Reviewed by TONY BAER:

   

CHARLES PERRY – Portrait of a Young Man Drowning. Simon and Schuster, hardcover, 1962. Signet, paperback, February 1963. W. W. Norton & Company, softcover, 1996. Film adaptation: 1997 as Six Ways to Sunday, starring Norman Reedus and Deborah Harry

   A bildungsroman of Harry Odum, from a child with an Oedipus complex, to mob hitman. And everything in between.

   I guess it’s really two different story arcs, one literal, one figurative: the rise and fall of a mother-fucker.

   So it all starts relatively innocent enough. Mama loves her baby. And she doesn’t want him to love anybody else more than her. And she doesn’t ever want him to leave her. And he must always care for her. As she did for him.

   And as a kid it doesn’t look that weird. But as mama starts driving off all eligible bachelorettes, chastising her full grown son for his divided attentions—things start to get weird.

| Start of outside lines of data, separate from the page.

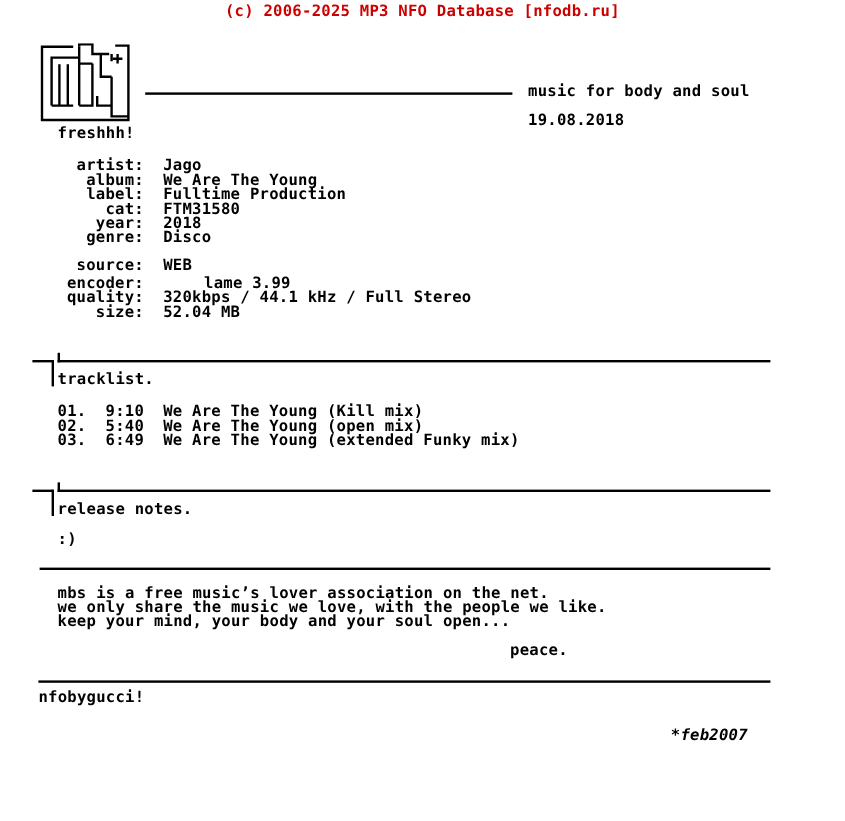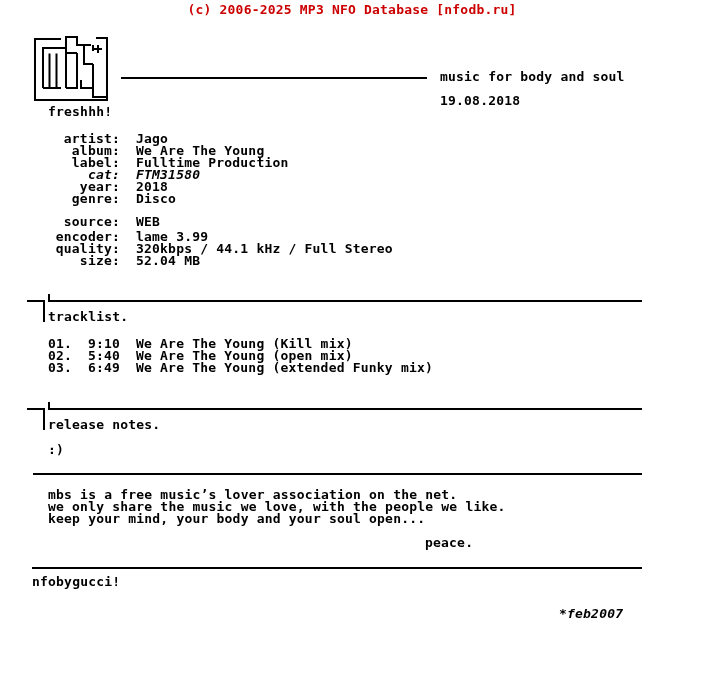--- a/index.html
+++ b/index.html
@@ -53,38 +53,38 @@
     <span class="val">Jago</span>
   </div>
   <div class="inforow" style="top:143px;">
     <span class="lbl">album:</span>
     <span class="val">We Are The Young</span>
   </div>
   <div class="inforow" style="top:155px;">
     <span class="lbl">label:</span>
     <span class="val">Fulltime Production</span>
   </div>
-  <div class="inforow" style="top:167px;font-style:italic;">
+  <div class="inforow" style="top:167px;">
     <span class="lbl">cat:</span>
     <span class="val">FTM31580</span>
   </div>
   <div class="inforow" style="top:179px;">
     <span class="lbl">year:</span>
     <span class="val">2018</span>
   </div>
   <div class="inforow" style="top:191px;justify-content:center;">
     <span class="lbl">genre:</span>
     <span class="val">Disco</span>
   </div>
 
   <div class="inforow" style="top:215px;align-items:center;">
     <span class="lbl">source:</span>
     <span class="val">WEB</span>
   </div>
-  <div class="inforow" style="top:229px;">
+  <div class="inforow" style="top:229px;gap:34px;">
     <span class="lbl">encoder:</span>
     <span class="val">lame 3.99</span>
   </div>
   <div class="inforow" style="top:241px;">
     <span class="lbl">quality:</span>
     <span class="val">320kbps / 44.1 kHz / Full Stereo</span>
   </div>
   <div class="inforow" style="top:253px;">
     <span class="lbl">size:</span>
     <span class="val">52.04 MB</span>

   And at the same time, we see Harry growing from small-time hoodlum to big time enforcer. And with the money he’s bringing in, he can bring Ma to the top o’ the world Ma, top o’ the world.

   And he does.

   Of course when you get to the top, you got much further to fall.

         —

   Beautifully orchestrated Oedipal mob story, where a child’s development into a psycho-killer is inextricably intertwined with his twisted sexuality, to the point that he can only be aroused by murdering someone. And only then and immediately must he find a mate, a mate denied by his mother, til she’s the only one left.